◆ **Records from a collection**:
#####

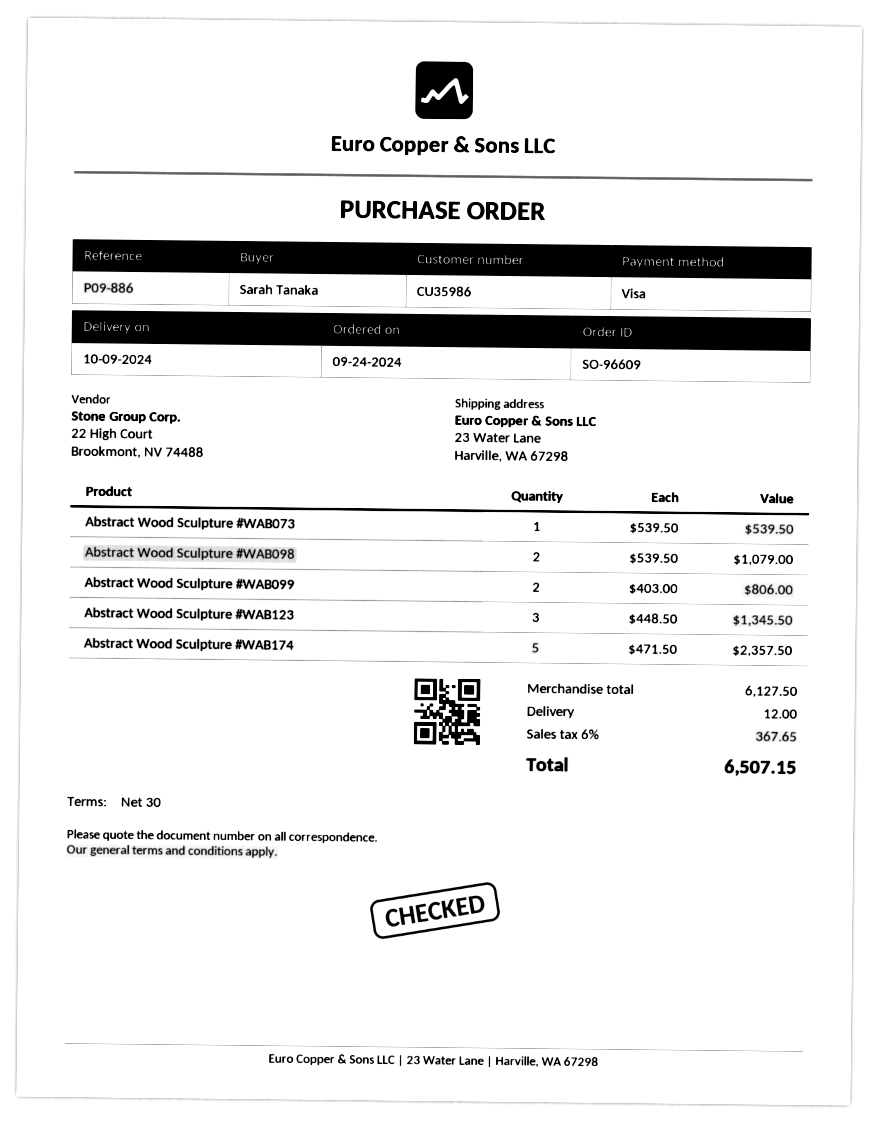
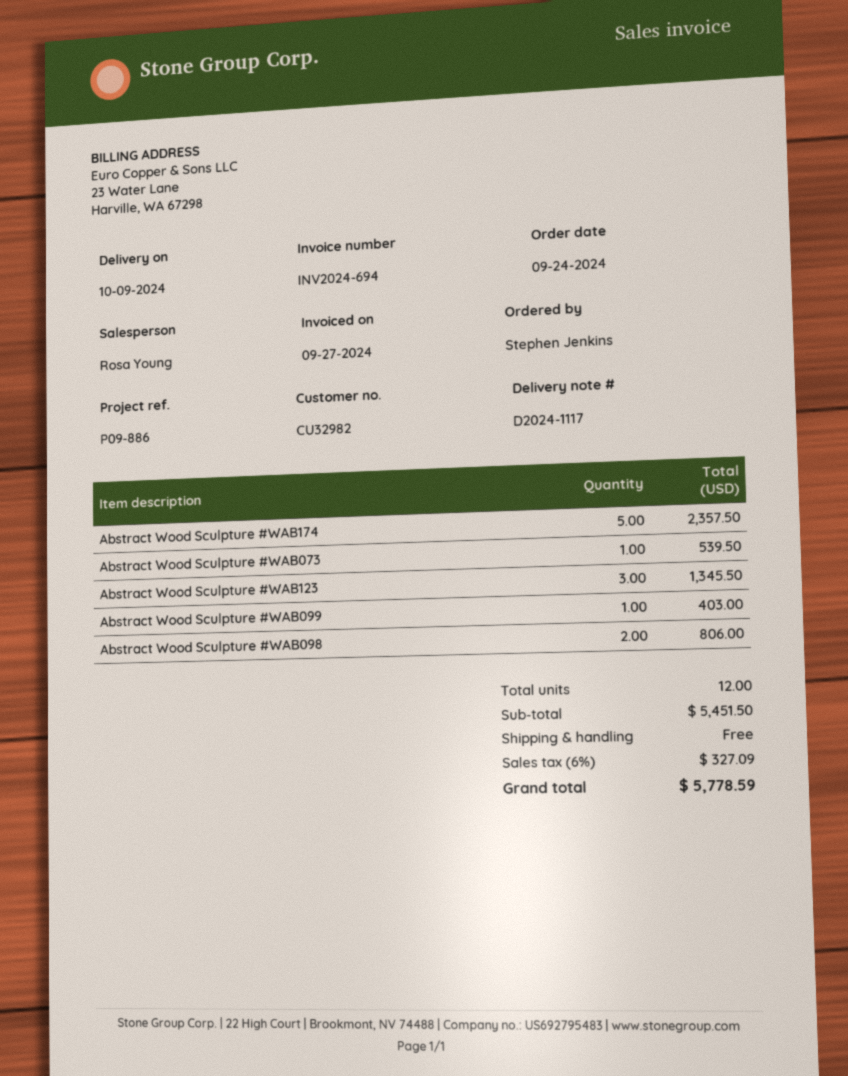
customer number: CU35986 -> CU32982
ordered by: Sarah Tanaka -> Stephen Jenkins
Abstract Wood Sculpture #WAB098: 2 for 1079.00 -> 2 for 806.00
Abstract Wood Sculpture #WAB099: 2 for 806.00 -> 1 for 403.00
subtotal: 6127.50 -> 5451.50
shipping: 12.00 -> 0.00
tax: 6% = 367.65 -> 6% = 327.09
total: 6507.15 -> 5778.59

#####

Could you set down exactly the lines from the one containing "Abstract Wood Sculpture #WAB098: 2" through the last line of the records above, both included?

◆ **SOLUTION TO THE EXERCISE**:
Abstract Wood Sculpture #WAB098: 2 for 1079.00 -> 2 for 806.00
Abstract Wood Sculpture #WAB099: 2 for 806.00 -> 1 for 403.00
subtotal: 6127.50 -> 5451.50
shipping: 12.00 -> 0.00
tax: 6% = 367.65 -> 6% = 327.09
total: 6507.15 -> 5778.59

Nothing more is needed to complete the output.